[Front-end code edit data]
═══

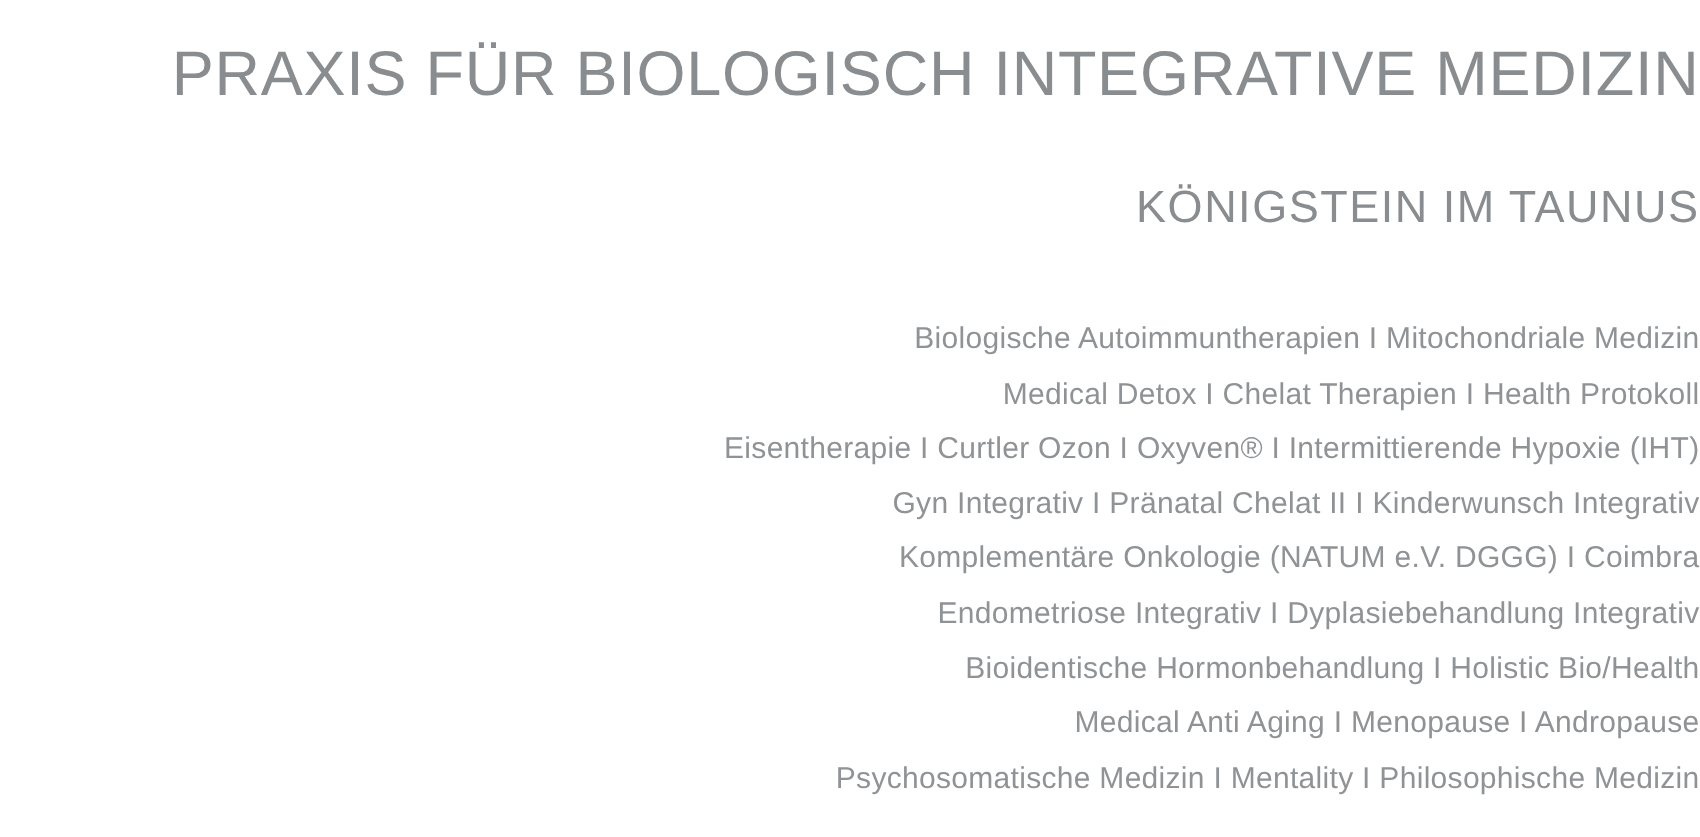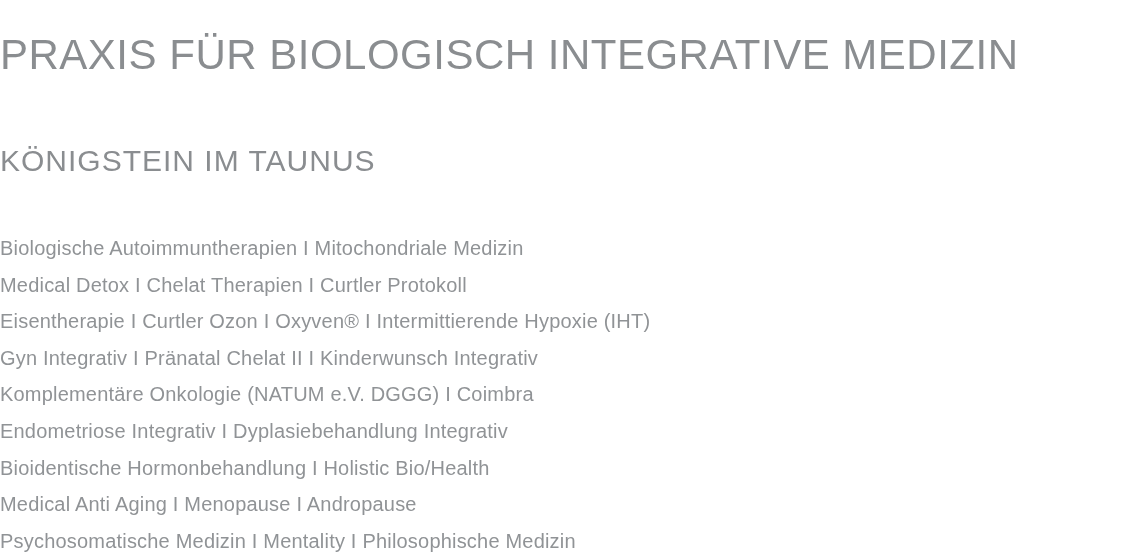--- a/index.html
+++ b/index.html
@@ -9,35 +9,35 @@
   body {
     width: 1133px;
     height: 558px;
     overflow: hidden;
     background: var(--bg-color, #ffffff);
     font-family: "Liberation Sans", sans-serif;
     -webkit-font-smoothing: antialiased;
   }
   .banner {
     width: 100%;
-    text-align: left;
-    padding-top: 26px;
+    text-align: right;
+    padding-top: 20px;
     box-sizing: border-box;
   }
   .page-title {
     margin: 0;
     font-size: 42px;
     font-weight: 400;
     letter-spacing: 0.5px;
     line-height: 58px;
     white-space: nowrap;
     color: var(--heading-color, #8a8d90);
   }
   .page-subtitle {
-    margin-top: 60px;
+    margin-top: 44px;
     font-size: 30px;
     font-weight: 400;
     letter-spacing: 1px;
     line-height: 34px;
     white-space: nowrap;
     color: var(--heading-color, #8a8d90);
   }
   .services {
     margin-top: 52px;
     font-size: 20px;
@@ -53,21 +53,21 @@
 </head>
 <body>
 
 <main class="banner">
   <h1 class="page-title">PRAXIS FÜR BIOLOGISCH INTEGRATIVE MEDIZIN</h1>
 
   <div class="page-subtitle">KÖNIGSTEIN IM TAUNUS</div>
 
   <div class="services">
       <div class="service-line">Biologische Autoimmuntherapien I Mitochondriale Medizin</div>
-      <div class="service-line">Medical Detox I Chelat Therapien I Curtler Protokoll</div>
+      <div class="service-line">Medical Detox I Chelat Therapien I Health Protokoll</div>
       <div class="service-line">Eisentherapie I Curtler Ozon I Oxyven® I Intermittierende Hypoxie (IHT)</div>
       <div class="service-line">Gyn Integrativ I Pränatal Chelat II I Kinderwunsch Integrativ</div>
       <div class="service-line">Komplementäre Onkologie (NATUM e.V. DGGG) I Coimbra</div>
       <div class="service-line">Endometriose Integrativ I Dyplasiebehandlung Integrativ</div>
       <div class="service-line">Bioidentische Hormonbehandlung I Holistic Bio/Health</div>
       <div class="service-line">Medical Anti Aging I Menopause I Andropause</div>
       <div class="service-line">Psychosomatische Medizin I Mentality I Philosophische Medizin</div>
     </div>
 </main>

═══

Exercise
State how many lines above contain the word "letter", and nothing more.

Expected output
2